Ekonomi

Manisnya Profit Kedai Kopi, Tak Sebanding Bahaya Covid-19

Kami tidak panik dan takut, baiknya kita berpisah sementara tidak berkumpul di warung kopi. Tapi harus ada solusi mencegah gejolak sosial.
Saat melawan pandemi corona virus disease (covid-19) di Indragiri Hilir, pemerintah telah mengeluarkan maklumat agar masyarakat tidak berkumpul dan menutup tempat usaha.
 
Maklumat tersebut guna memutus mata rantai penyebaran coronavirus selama 14 hari demi menyelamatkan nyawa warga. Namun, membuat para pengusaha kecil 'warung kopi' mengeluh.
 
Surat edaran bernomor 30521/SE/2020 tanggal 16 maret 2020 tentang kewaspadaan dan pencegahan penularan coronavirus disease 2019 dan keputusan bupati nomor 317/III/HK-2020 tentang penetapan status siaga darurat bencana non alam.
 
Dalam surat edaran tersebut, warung makan, cafe masih diperbolehkan buka selama masa waspada corona sampai tanggal 15 April 2020 asalkan tidak menyediadakan tempat, berupa meja dan kursi. Makanan yang dibeli dibungkus dibawa pulang kerumah. 
 
Kebijakan ini membuat sebagian pengusaha warung kopi mengeluh.
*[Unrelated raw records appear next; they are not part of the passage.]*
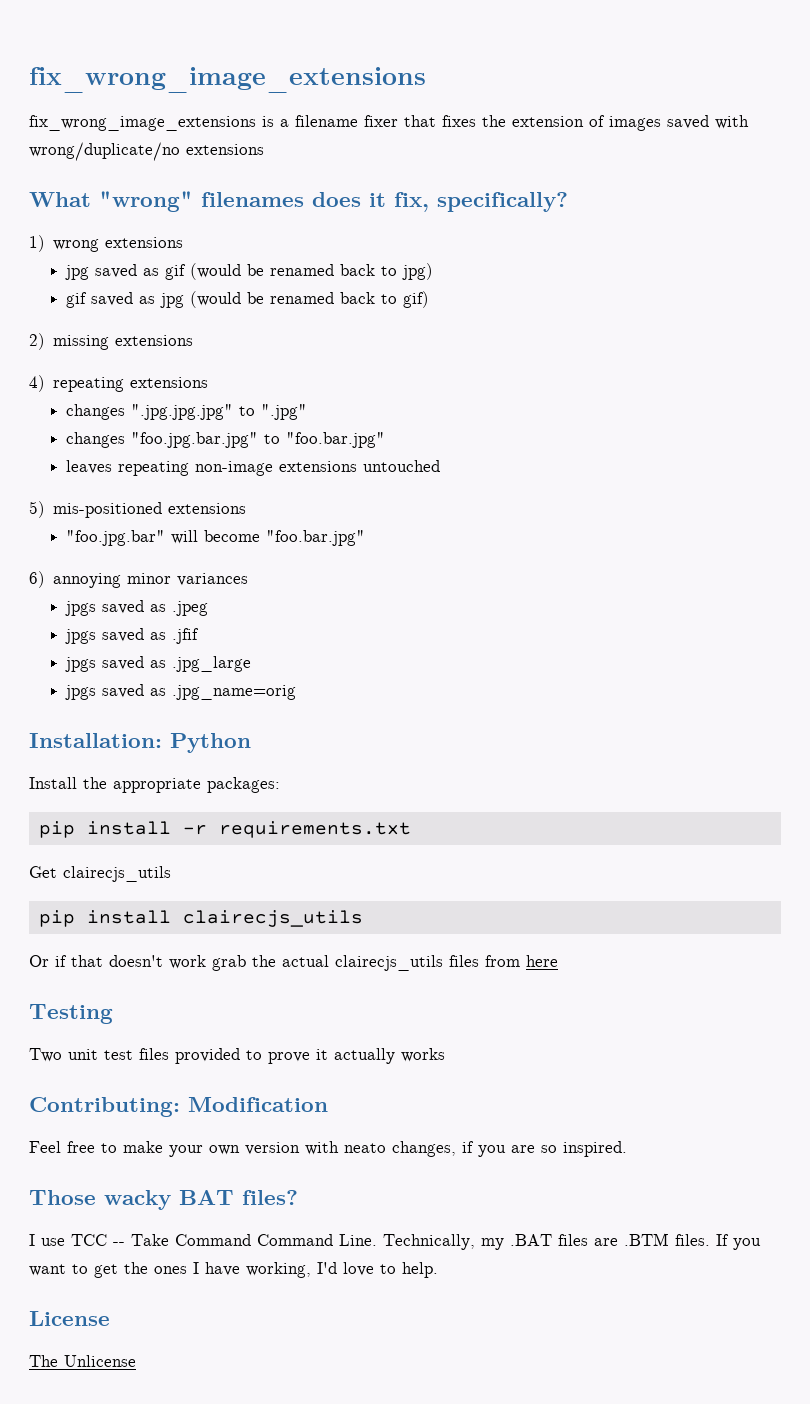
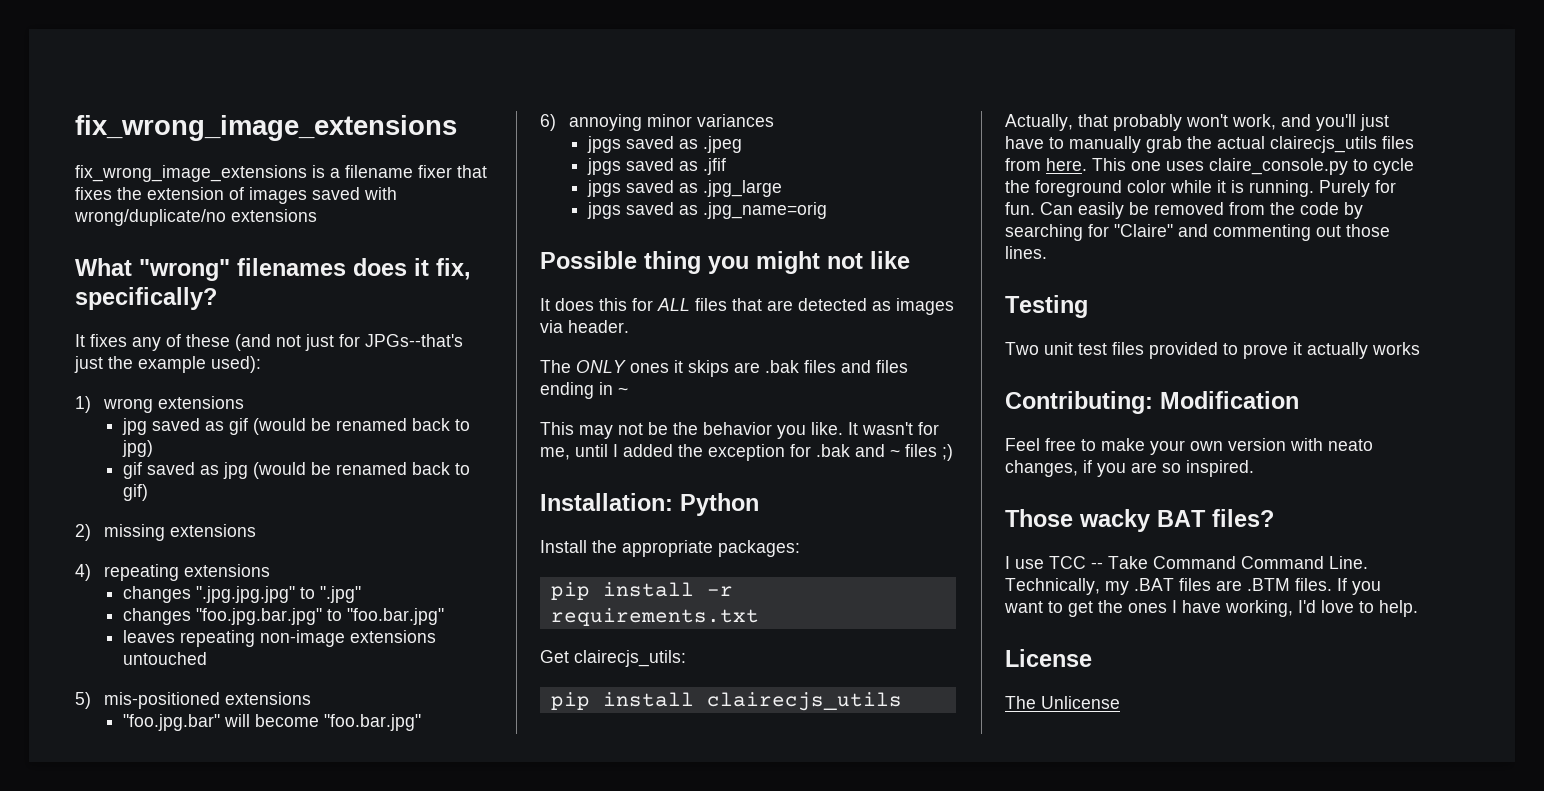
+ It fixes any of these (and not just for JPGs--that's just the example used):
+ Possible thing you might not like
+ It does this for ALL files that are detected as images via header.
+ The ONLY ones it skips are .bak files and files ending in ~
+ This may not be the behavior you like. It wasn't for me, until I added the exception for .bak and ~ files ;)
- Get clairecjs_utils
+ Get clairecjs_utils:
- Or if that doesn't work grab the actual clairecjs_utils files from here
+ Actually, that probably won't work, and you'll just have to manually grab the actual clairecjs_utils files from here. This one uses claire_console.py to cycle the foreground color while it is running. Purely for fun. Can easily be removed from the code by searching for "Claire" and commenting out those lines.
Pasalnya, warung kopi berbeda dengan warung makan atau warung pasar yang bisa dibungkus belanjaan bawa pulang.
 
Hal ini disampaikan oleh pemilik warung kopi, Sam (40 tahun), mengatakan omset warungnya menurun drastis, karena pengunjung tidak bisa duduk santai menikmati kopi jualannya.
 
"Pengunjung memesan kopi ketika duduk santai di warung. Kalau tidak ada pengunjung, kopi warung kami tidak ada yang beli. Berbeda dengan warung makan dan pasar," sebut Sam, Minggu (5/3).
 
Budaya warung kopi berbeda dengan tempat usaha lainnya. Karena masyarakat kebiasaan minum kopi duduk santai setiap hari sebagai bentuk guyub atau kerukunan warga, bagian dari negosiasi, hingga sebagai prestise yang menunjukkan status sosial.
 
Sam mengatakan tidak merasa kecewa dengan surat edaran bupati tersebut. Juga tidak mencoba membangkang atas imbauan dari Kapolri untuk menghindari aktifitas keramaian. Namun, harus ada solusi ketika kebijakan itu diterapkan agar tidak terjadi gejolak sosial berdampak kepada ekonomi rakyat bawah.
 
"Harusnya ada solusi, agar kebijakan ini tidak dipukul rata. Misalnya usaha pemilik warung kopi diberi intensif, agar kebutuhan terpenuhi," pintanya
 
Menurunnya, pendapatan warung kopi, membuat tekanan ekonomi yang sangat luar biasa, kata Sam, karena besarnya tanggungan yang harus diselesaikan. Mulai dari kredit motor, kontrak rumah, serta biaya pendidikan anak.
 
Sam menegaskan, jika protokol kesehatan dalam bisnis kuliner untuk mencegah virus corona harus ditutup, Sam mengaku akan siap merelakan profit warung kopinya untuk kepentingan lebih besar. Namun harus ada solusi agar warga kelas bawah bisa bertahan ketika gempuran melawan coronavirus.
 
Keputusan tutup sementara adalah upaya dari pelaku usaha untuk mengoptimalkan masa social distancing  (jaga jarak) untuk melawan penyebaran virus corona. Inti dari social distancing adalah strategi kebijakan publik untuk menghambat penyebaran virus.